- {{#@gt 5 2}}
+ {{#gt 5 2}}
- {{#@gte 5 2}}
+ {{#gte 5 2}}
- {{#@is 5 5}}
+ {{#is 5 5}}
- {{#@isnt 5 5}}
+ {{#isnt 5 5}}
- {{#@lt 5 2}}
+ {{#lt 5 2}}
* * *
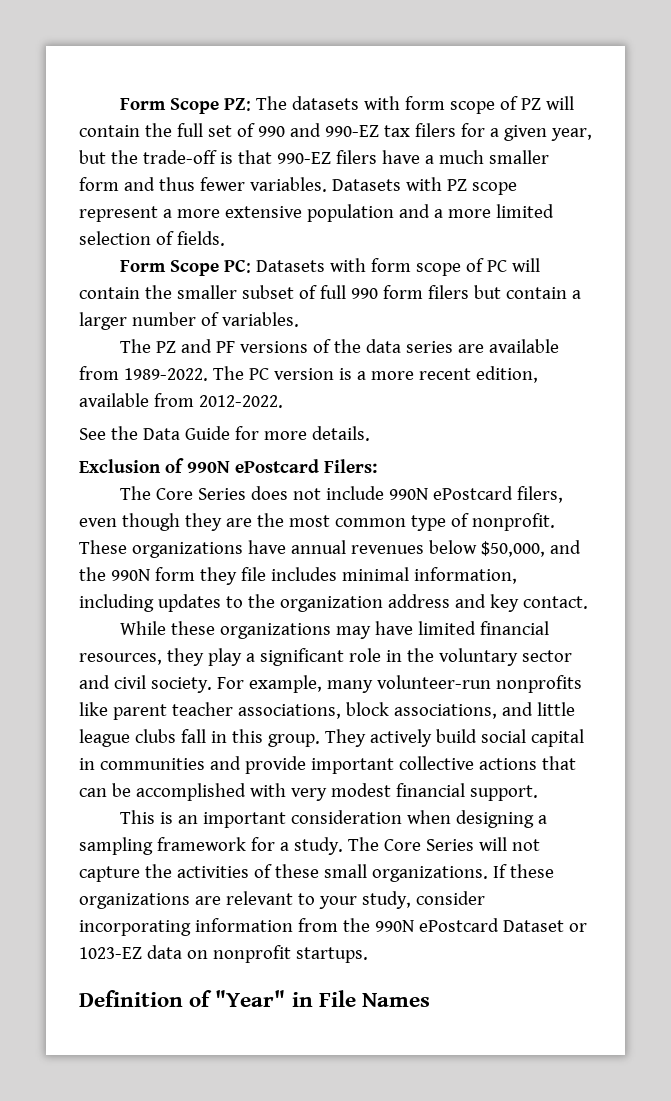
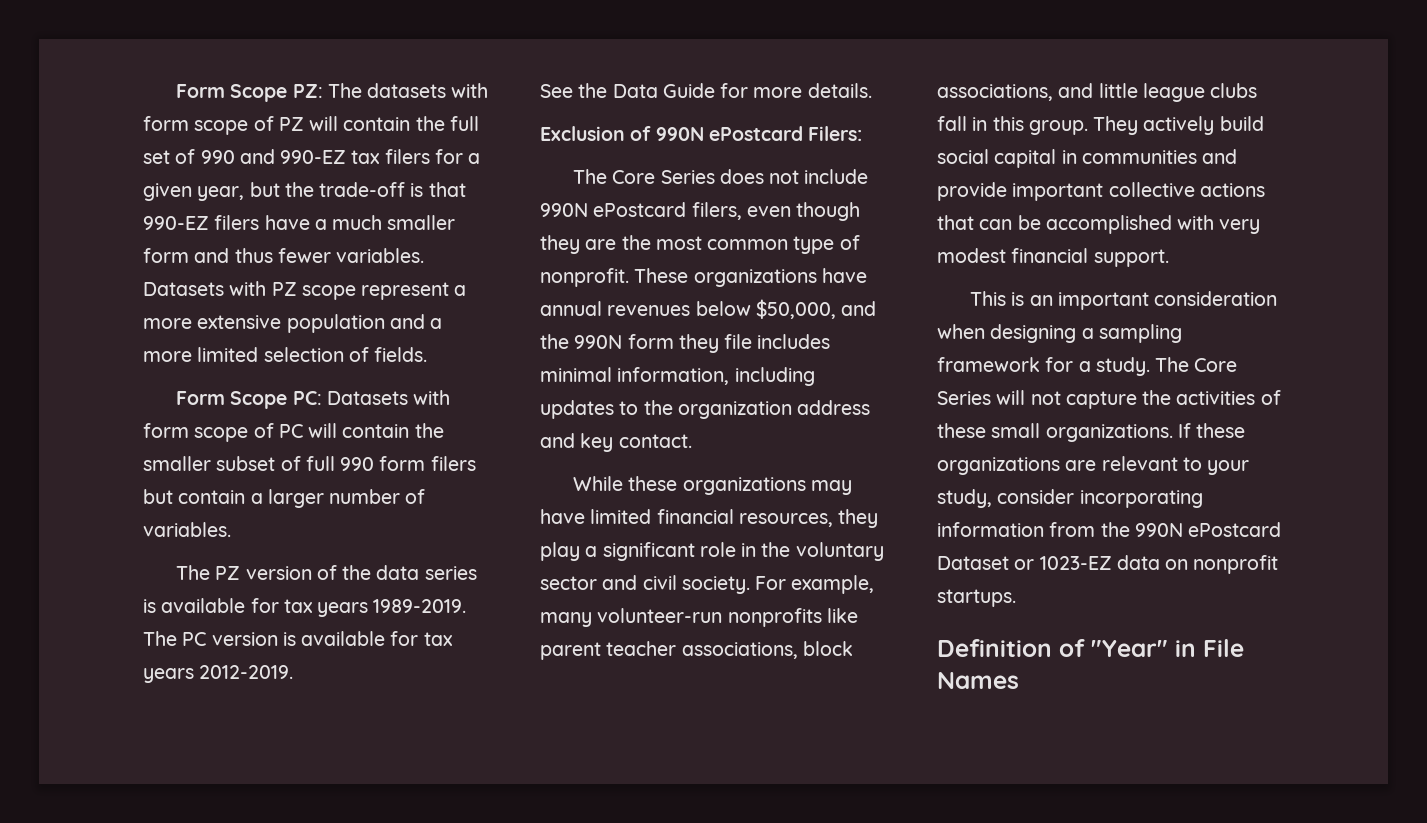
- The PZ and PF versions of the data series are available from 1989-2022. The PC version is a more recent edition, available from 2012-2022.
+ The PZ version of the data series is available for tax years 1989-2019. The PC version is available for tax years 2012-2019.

* ASSIGNMENT
When a line in the listing has the string "series" in it, return that line.

* TASK RESPONSE
- The PZ and PF versions of the data series are available from 1989-2022. The PC version is a more recent edition, available from 2012-2022.
+ The PZ version of the data series is available for tax years 1989-2019. The PC version is available for tax years 2012-2019.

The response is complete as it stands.